To estimate the consequences of the World Trade Center disaster on blood pressure and depression in patients attending a primary care practice few miles away from the World Trade Center site.
We reviewed the charts of all the patients visiting their primary care physician in a two week period before (Group 1) and after (Group 2) the Sept 11th disaster. We compared the mean blood pressure and recorded the patients diagnosed with depression in both groups. Depression was diagnosed clinically by physicians, based upon the patients complaints and medical history.

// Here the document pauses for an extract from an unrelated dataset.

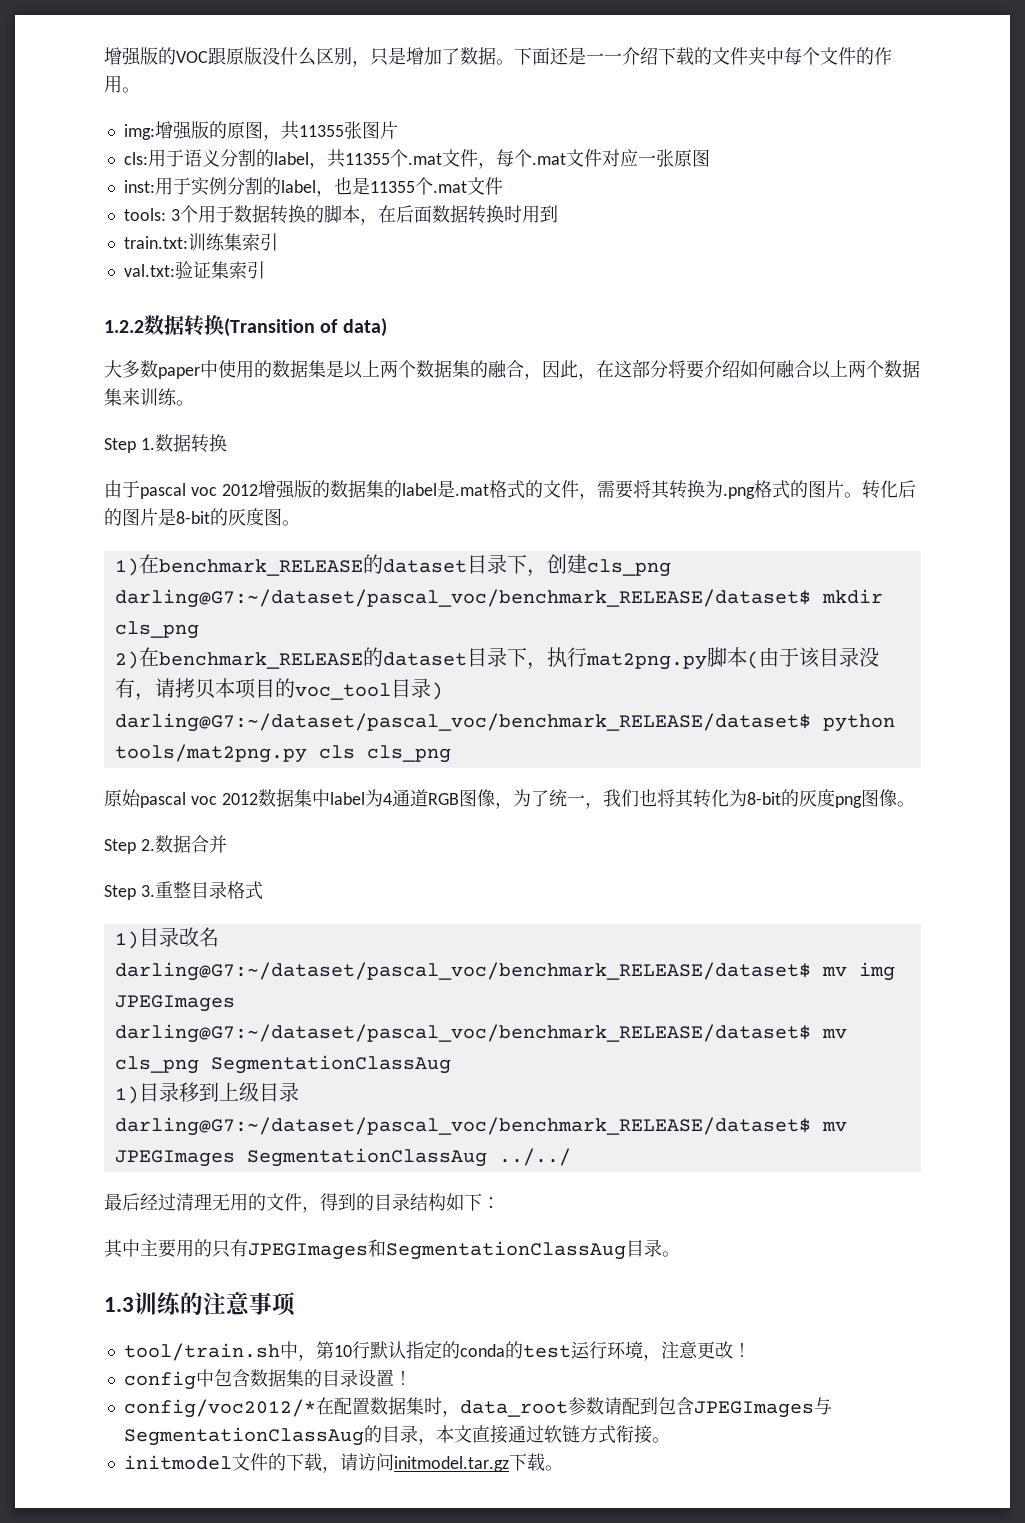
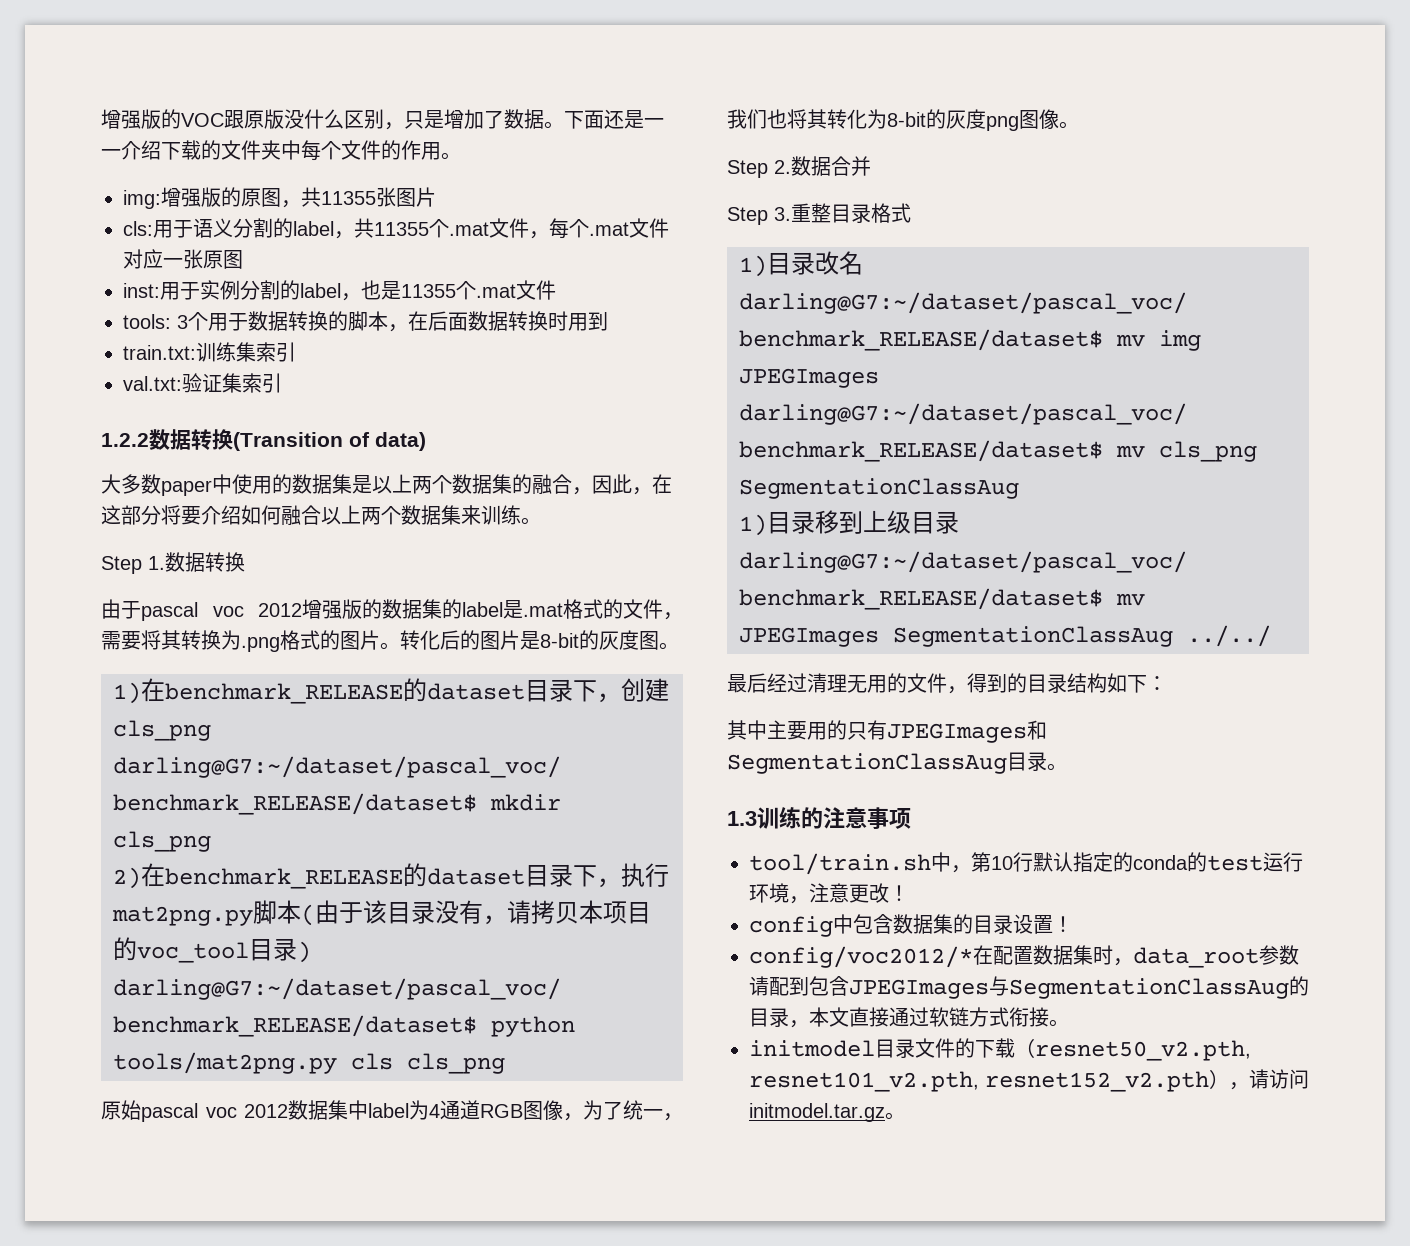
(232, 1462) none -> [875,1039,915,1058] 目录
(322, 1462) none -> [1015,1038,1251,1061] [749,1069,1229,1092] （resnet50_v2.pth, resnet101_v2.pth, resnet152_v2.pth）
[508,1453,545,1471] 下载 -> (885, 1112) none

A total of 1080 patients visited the primary care center during these four weeks (556 in group 1, mean age=58.3, 524 in group 2, mean age =58.4). In Group I, 329 patients (82 men, 247 female) had their blood pressure measured (mean blood pressure = 132.6/78.1 mmHg). In Group II, 316 patients (79 men, 239 female) had their blood pressure recorded (mean blood pressure =131.6/76.1mmHg) after the WTC tragedy. In Group 1 there were 63 patients with (11 %) depression and in Group II, 72 patients (14%) were depressed.
We did not find any difference in the blood pressure levels in the patients visiting the primary care center after the WTC disaster. However, the percentage of patients visiting their primary care physicians who were found to be depressed increased by 30% after the WTC disaster.
Earlier studies have shown that disasters have an adverse impact on the blood pressure in patients directly involved. This was not the case in the present study, perhaps because the patients visiting our center were not immediately involved in the disaster. It has also been suggested that older adults are less reactive to stressful events (the maturation hypothesis) and our patients were older than those in previous reports. However, we found that there was a 30% increase in depressed patients visiting the primary care center. Although depression has been reported to be a contributing factor to high blood pressure, in this cross-sectional study, we found no evidence to support this link.